--- Extracted information Enclosed Below ---
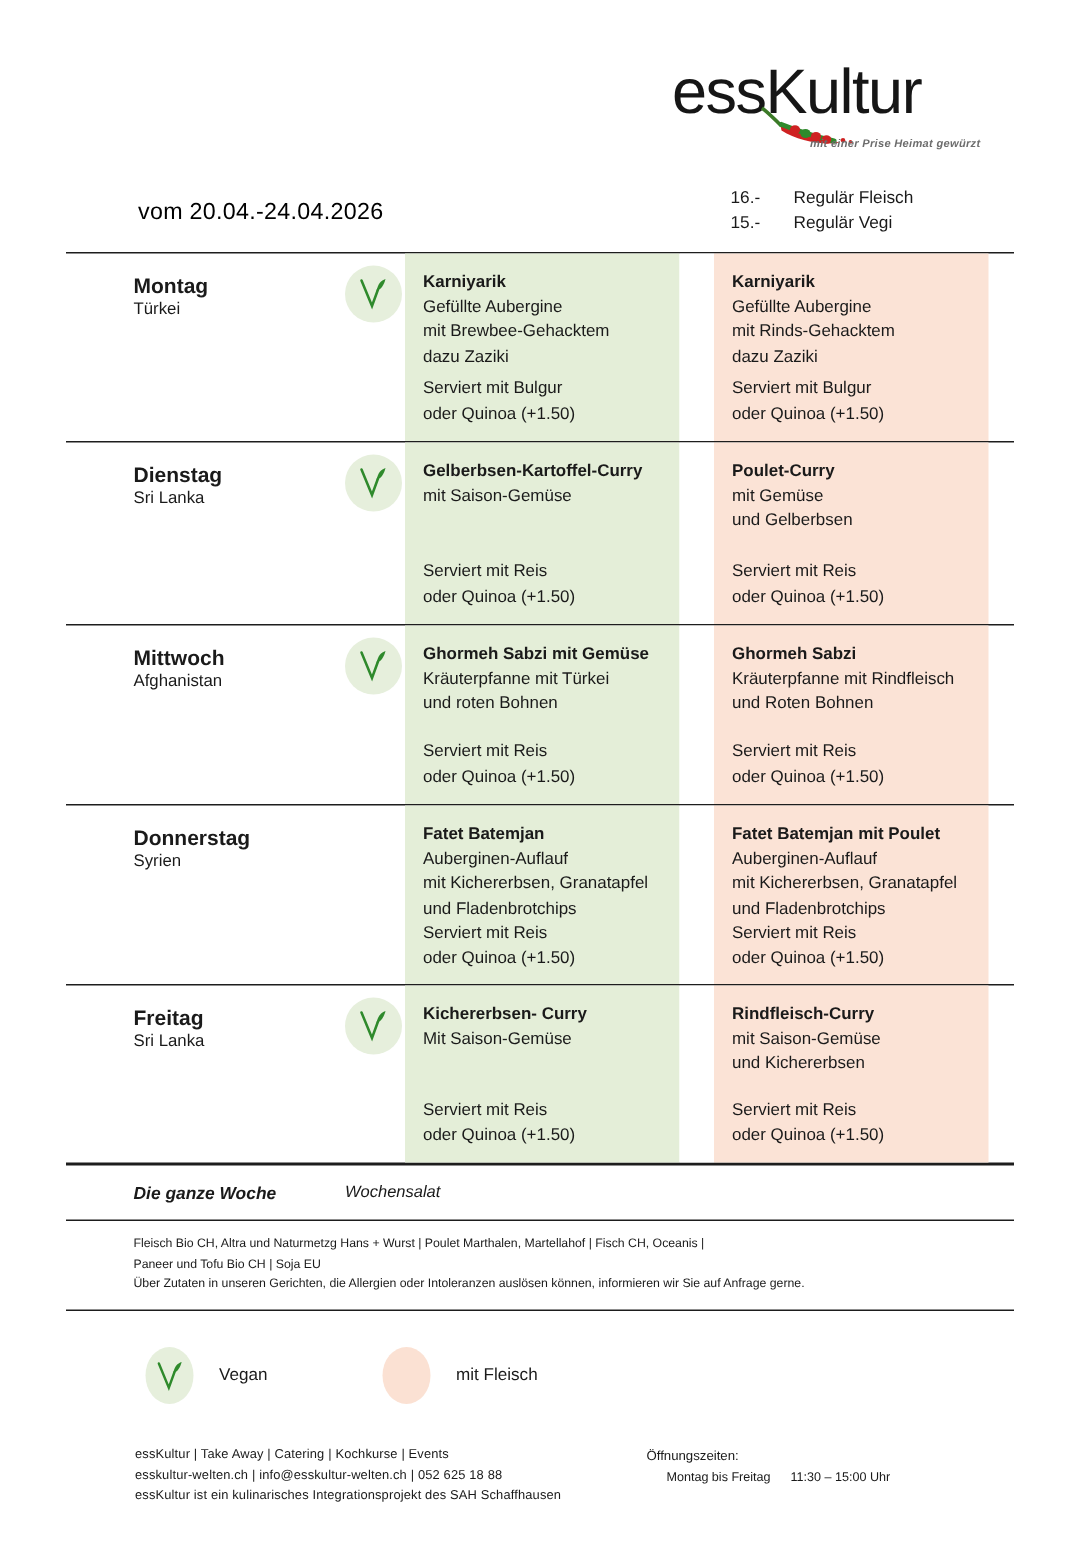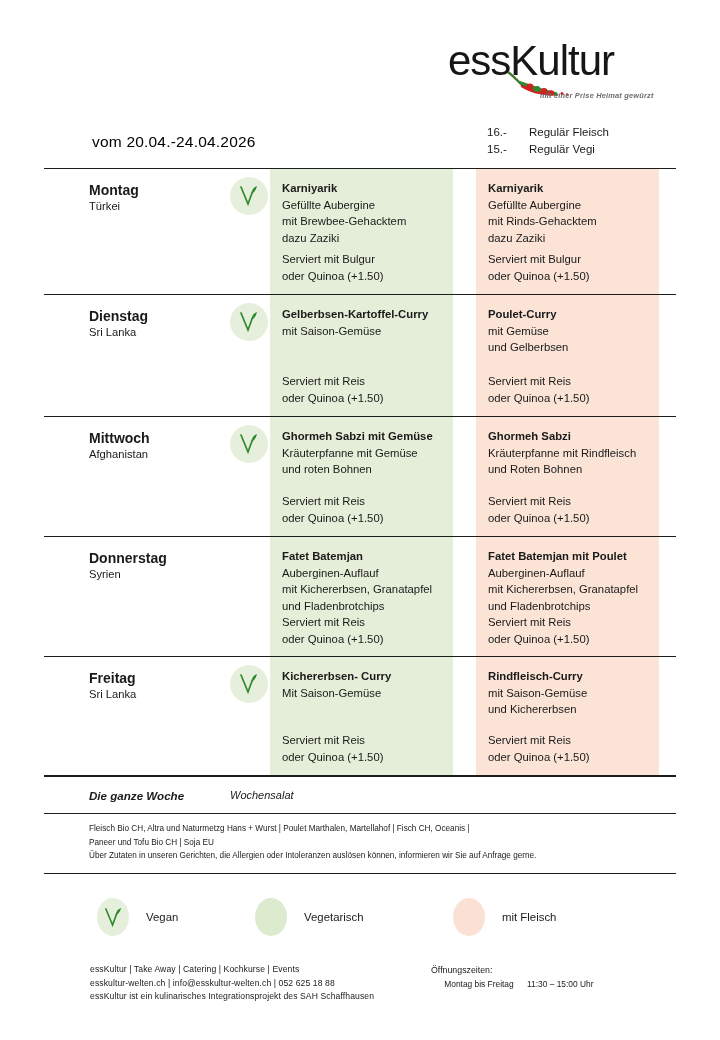"Kräuterpfanne mit Gemüse" div.dish-line { text: Gemüse -> Türkei }
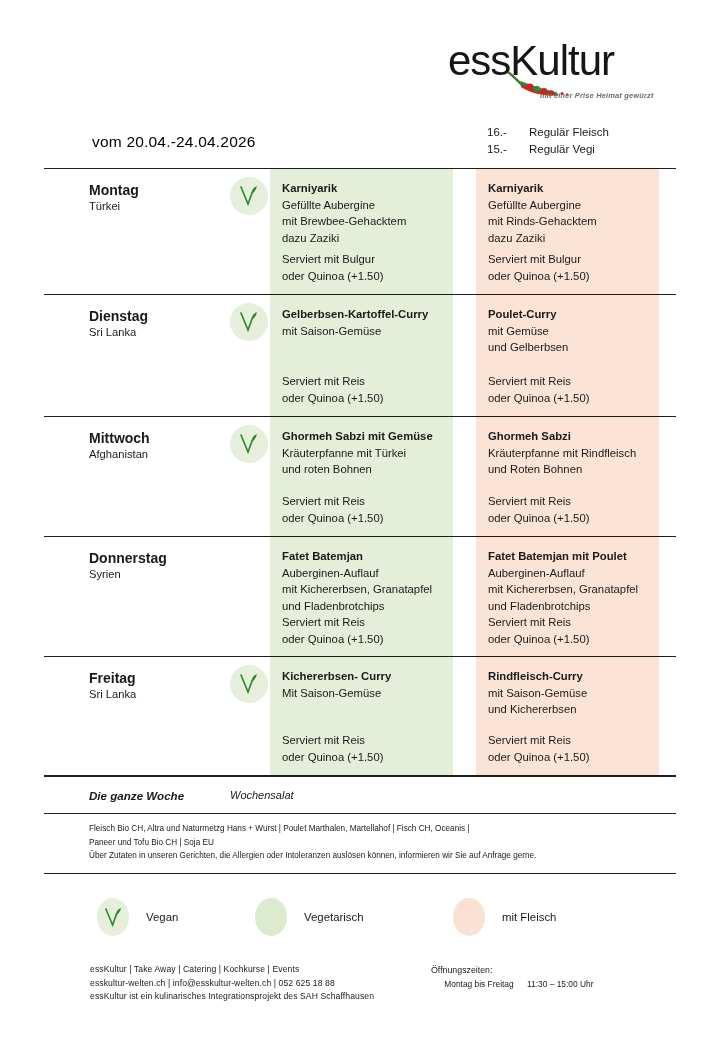"Vegetarisch" div.legend-item { html: <div> <div></div> <div>Vegetarisch</div> </div> -> none }
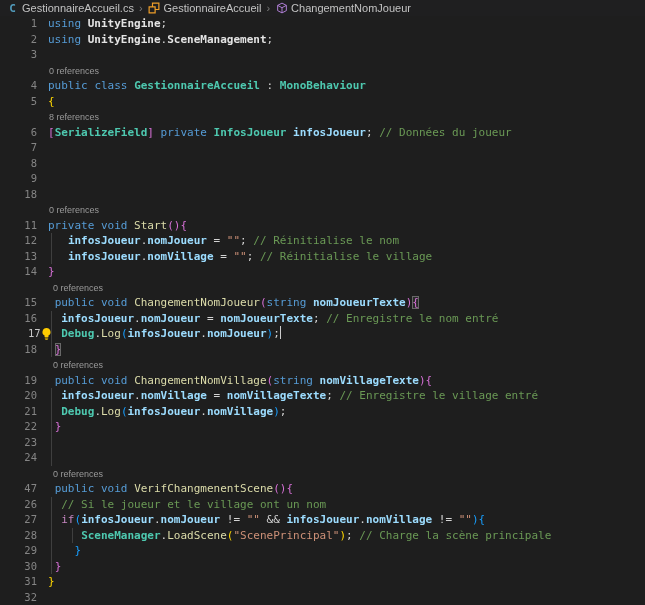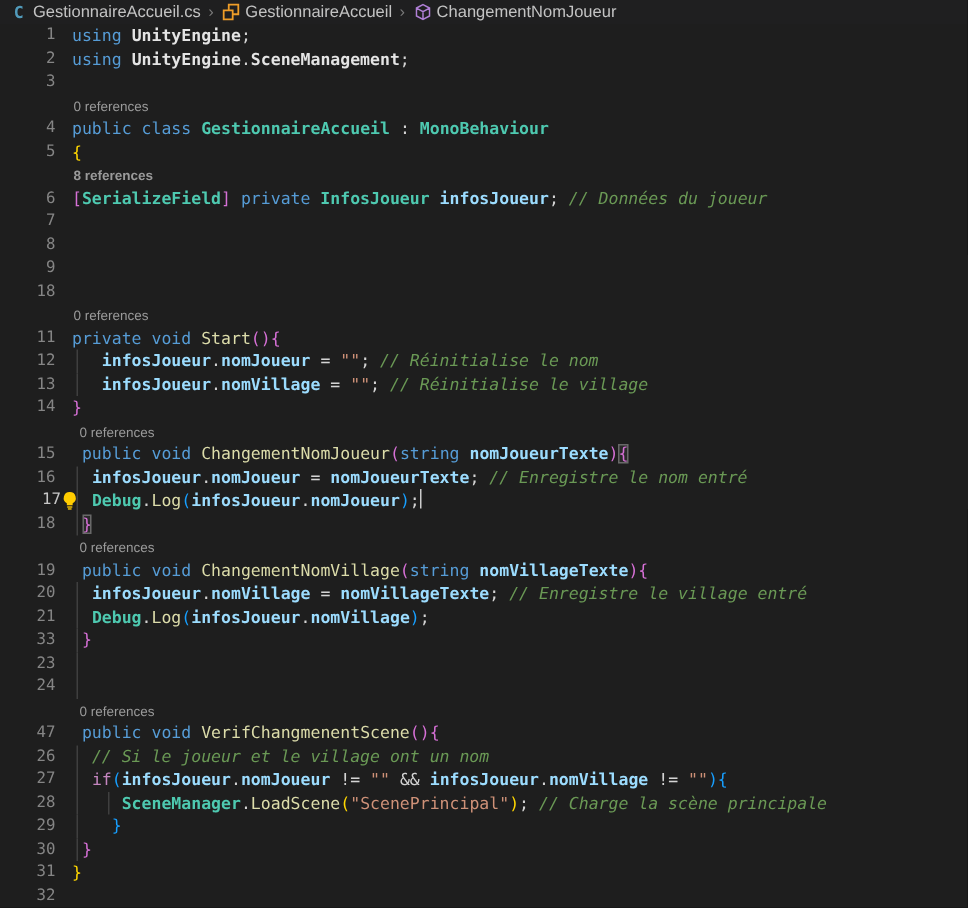"8 references" span.lens { font-weight: bold -> none }
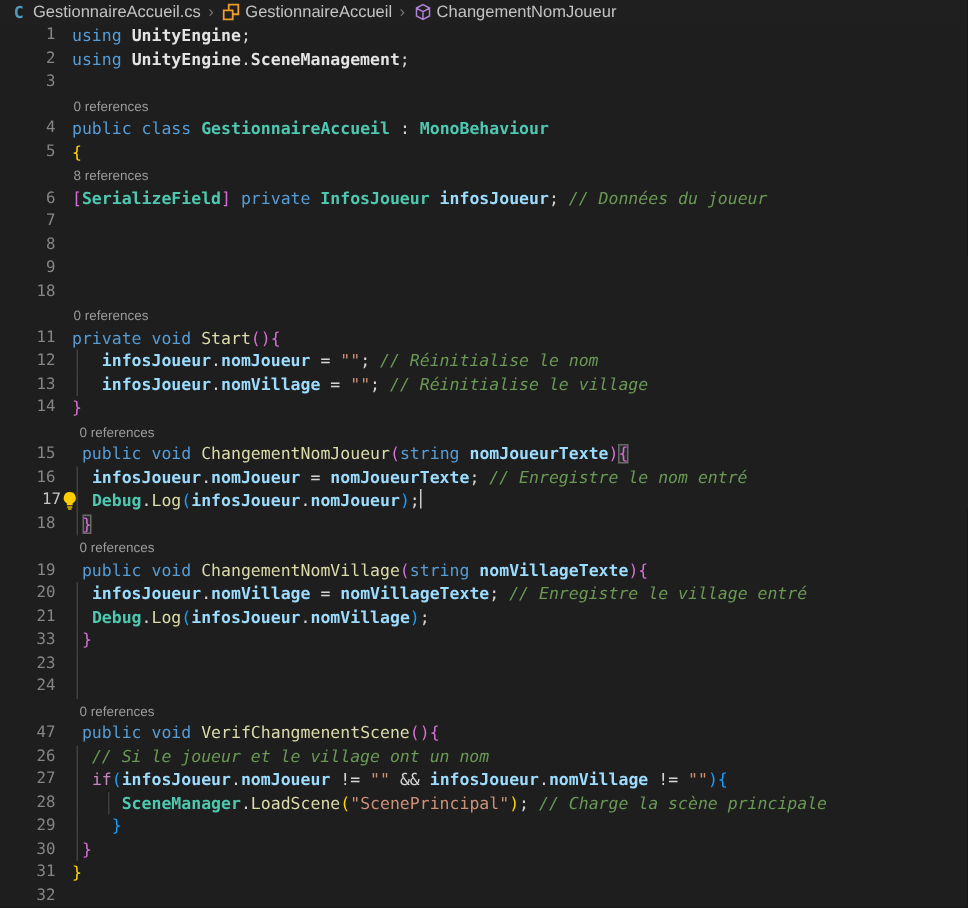"// Données du joueur" .tk.cmt { font-style: italic -> none }
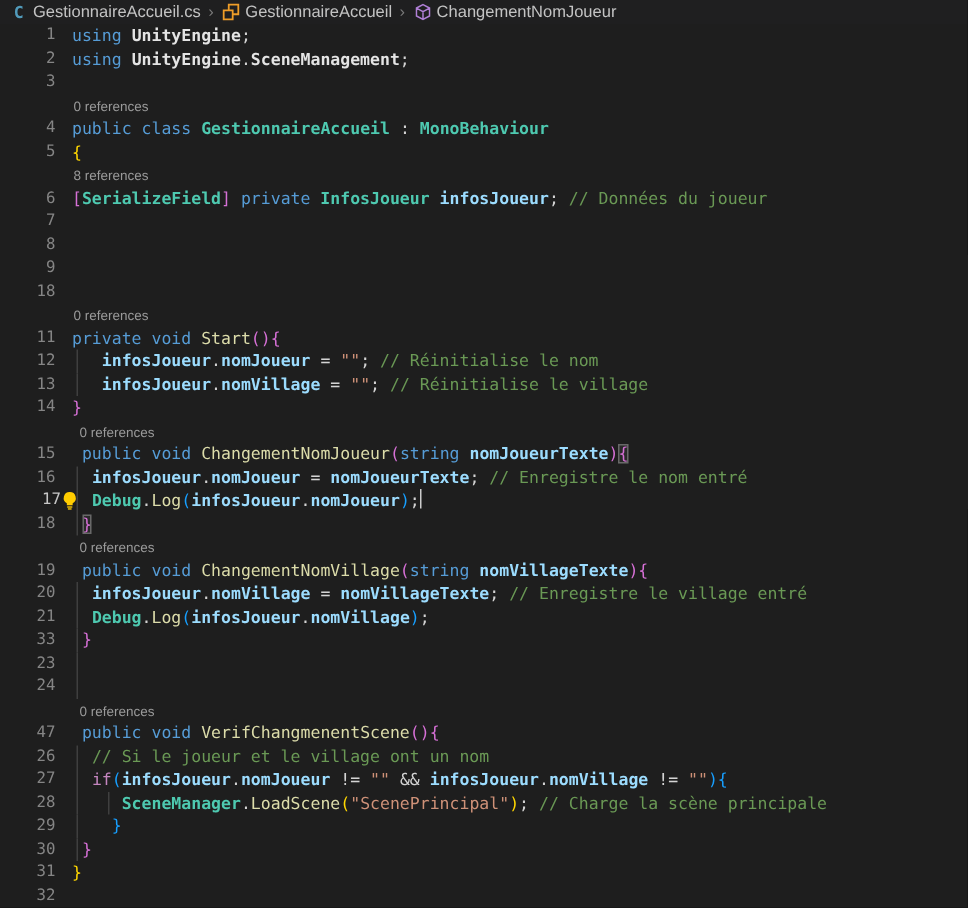"33" span.num { text: 33 -> 22 }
--- End of Enclosed Extracted information ---
### Exercise prompt
Could you repeat all of the entries exactly, without the pictures?

### Written solution
"Kräuterpfanne mit Gemüse" div.dish-line { text: Gemüse -> Türkei }
"Vegetarisch" div.legend-item { html: <div> <div></div> <div>Vegetarisch</div> </div> -> none }
"8 references" span.lens { font-weight: bold -> none }
"// Données du joueur" .tk.cmt { font-style: italic -> none }
"33" span.num { text: 33 -> 22 }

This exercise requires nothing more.